Background
To describe the clinical presentation, diagnosis, management and outcome of a dog with oculocardiac reflex secondary to acute ocular trauma.
Case Presentation
A 6-year-old, spayed Belgian Malinois, presented to the emergency unit with facial trauma following a motor vehicle accident. Upon arrival, the dog was ambulatory, quiet and responsive. The left eye exhibited mild exophthalmos, hyphema, and sub-conjunctival bleeding and swelling. Bradycardia (heart rate [HR] of 60 bpm) and systemic hypertension, observed upon presentation, and corroborated in several consecutive measurements, remained unchanged following intravenous crystalloid and later mannitol infusions. Analgesia with methadone resulted in normalization of systemic hypertension, in face of persistent bradycardia, ultimately reaching a nadir of 32 bpm. A CT scan of the head showed no evidence of brain injury or intracranial hemorrhage.
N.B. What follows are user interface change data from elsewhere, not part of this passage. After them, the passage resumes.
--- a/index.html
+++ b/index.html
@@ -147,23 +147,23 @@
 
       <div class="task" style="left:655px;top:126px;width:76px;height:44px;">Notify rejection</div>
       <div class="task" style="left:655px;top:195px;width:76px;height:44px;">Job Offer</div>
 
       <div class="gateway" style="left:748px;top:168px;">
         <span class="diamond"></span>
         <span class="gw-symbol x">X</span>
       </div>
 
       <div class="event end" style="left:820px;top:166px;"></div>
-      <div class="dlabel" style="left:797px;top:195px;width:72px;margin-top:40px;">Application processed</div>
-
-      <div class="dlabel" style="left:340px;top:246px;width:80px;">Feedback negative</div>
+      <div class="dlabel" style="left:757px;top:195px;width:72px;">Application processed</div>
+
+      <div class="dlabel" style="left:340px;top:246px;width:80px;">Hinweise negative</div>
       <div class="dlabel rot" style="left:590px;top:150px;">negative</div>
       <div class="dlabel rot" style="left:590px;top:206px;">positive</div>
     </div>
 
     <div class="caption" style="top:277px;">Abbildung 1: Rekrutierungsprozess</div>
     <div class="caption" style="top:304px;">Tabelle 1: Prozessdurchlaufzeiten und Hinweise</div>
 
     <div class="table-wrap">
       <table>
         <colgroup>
The left globe was poorly marginated, and there was a large retro-bulbar soft tissue swelling associated with the orbital space. Electrocardiogram revealed a second-degree, Mobitz I, atrioventricular block. An atropine trial (0.04 mg/kg, IV) resulted in HR acceleration (150 bpm) with normal sinus rhythm, and thus a diagnosis of oculocardiac reflex was made. Subsequently, a trans-palpebral enucleation of the ruptured globe was performed to relieve intra-orbital pressure and extraocular muscle tension, producing a persistent rise in HR above 80 bpm.
New/Unique Information
To our knowledge, this is the first description of an oculocardiac reflex due to acute ocular blunt trauma in companion animals. We suggest an additional differential diagnosis for animals presenting with bradycardia following head trauma.